Four female special agents from the National Security Bureau will be assigned to Democratic Progressive Party (DPP) Chairperson Tsai Ing-wen (蔡英文) in the run-up to the Jan. 14 election, the bureau said yesterday.
The bureau has worked out a series of security arrangements based on the assumption that there will be three pairs of candidates in the presidential election, National Security Bureau -Director-General Tsai De-sheng (蔡得勝) said in response to questions in the legislature’s Foreign and National Defense Committee.
“About 145 special agents, including eight women, will be needed,” he said, adding that four of the female agents will be assigned to the DPP presidential candidate.
Photo: Chang Chia-ming, Taipei Times
A budget of NT$130 million (US$4.3 million) has been allocated to provide security for the presidential and vice presidential candidates, he said, adding that this included the acquisition of armored vehicles.
Tsai Ing-wen will be issued bulletproof vests of the same grade as those used by President Ma Ying-jeou (馬英九), he said.
With the Special Security Force to become an official task force on Nov. 3, the bureau is training agents to prevent shootings.
Other protective measures include keeping the presidential and vice presidential candidates off the same stage during events, placing limits on the use of firecrackers and arranging security checks around the exits of stages.
Bureau officials also said that to avoid security breaches caused by presidential and vice presidential candidates ignoring security advice, there would be a tight-knit communications channel with the candidates.
To inform the presidential candidates of security deployments, the bureau, accompanied by -Central Election Commission (CEC) members, will visit the campaign headquarters of the presidential candidates who have completed registration or finished party preliminaries.
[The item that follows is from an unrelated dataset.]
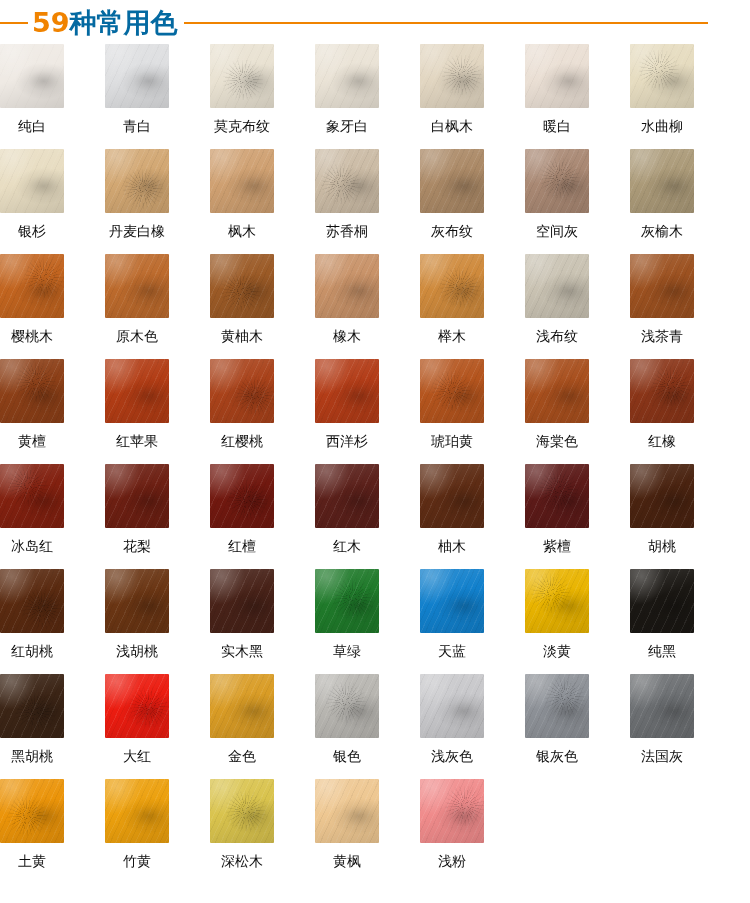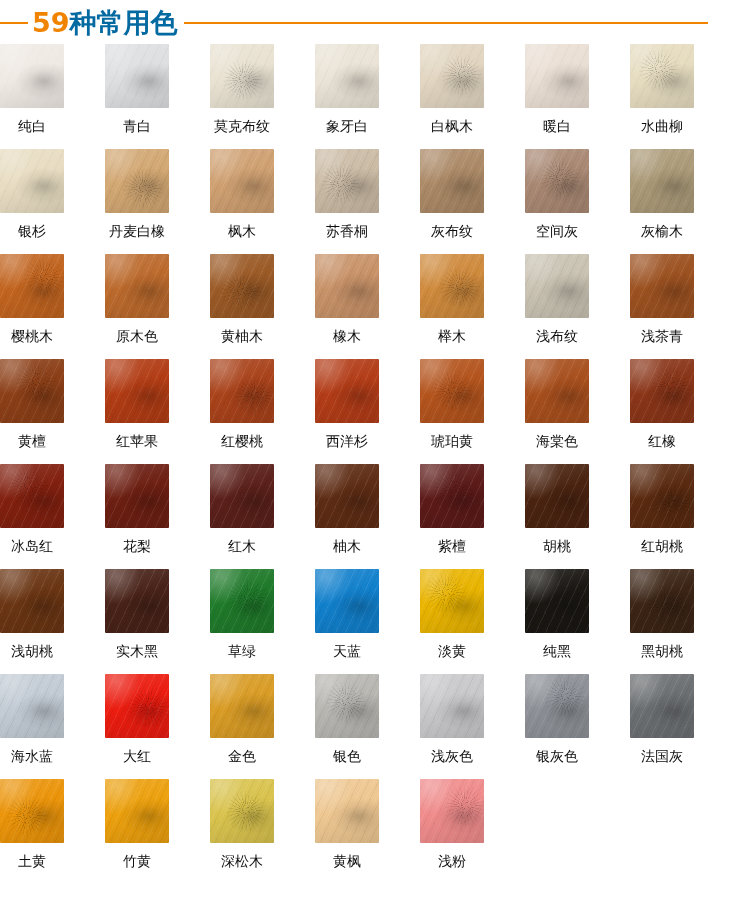"红檀" div.cell { html: none -> <div> <div> <span></span> </div> <div>红檀</div> </div> }
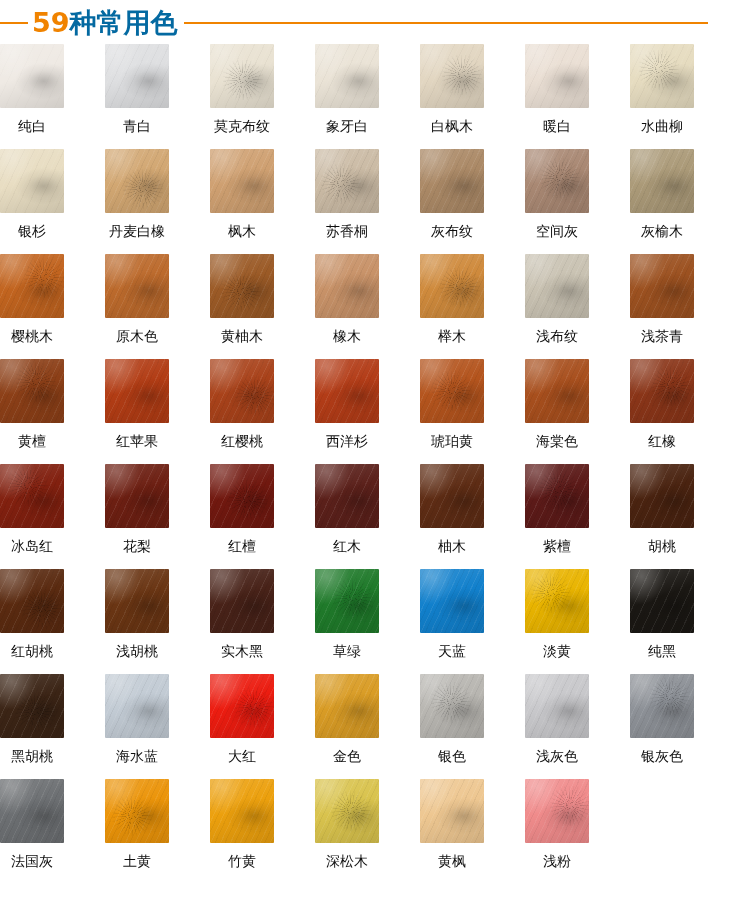"海水蓝" div.cell { html: <div> <div></div> <div>海水蓝</div> </div> -> none }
The bureau will also invite the candidates to the Special Service Center for another briefing on the overall security measures for the elections, it said.
Meanwhile, Tsai Der-sheng said one of the armored vehicles used by former president Chen Shui-bian (陳水扁) during his two terms had been in storage for three years and was no longer in use.
The Chinese-language United Daily News reported yesterday that the bureau wanted to give an armored vehicle used by Chen to the National Property Administration and that it hoped the administration could sell it.
However, the report said the administration told the bureau that by law, if a public vehicle’s condition is too poor to be used, it must be scrapped and sold.
Tsai Der-sheng said the Presidential Office and the Ministry of Foreign Affairs, as well as other government bureaus, had all said they did not want the vehicle.
The odometer shows a little more than 10,000km, he said.
“It’s still good, but we do not know what to do with it,” he said, adding that it was unlikely that the vehicle would be sold as scrap.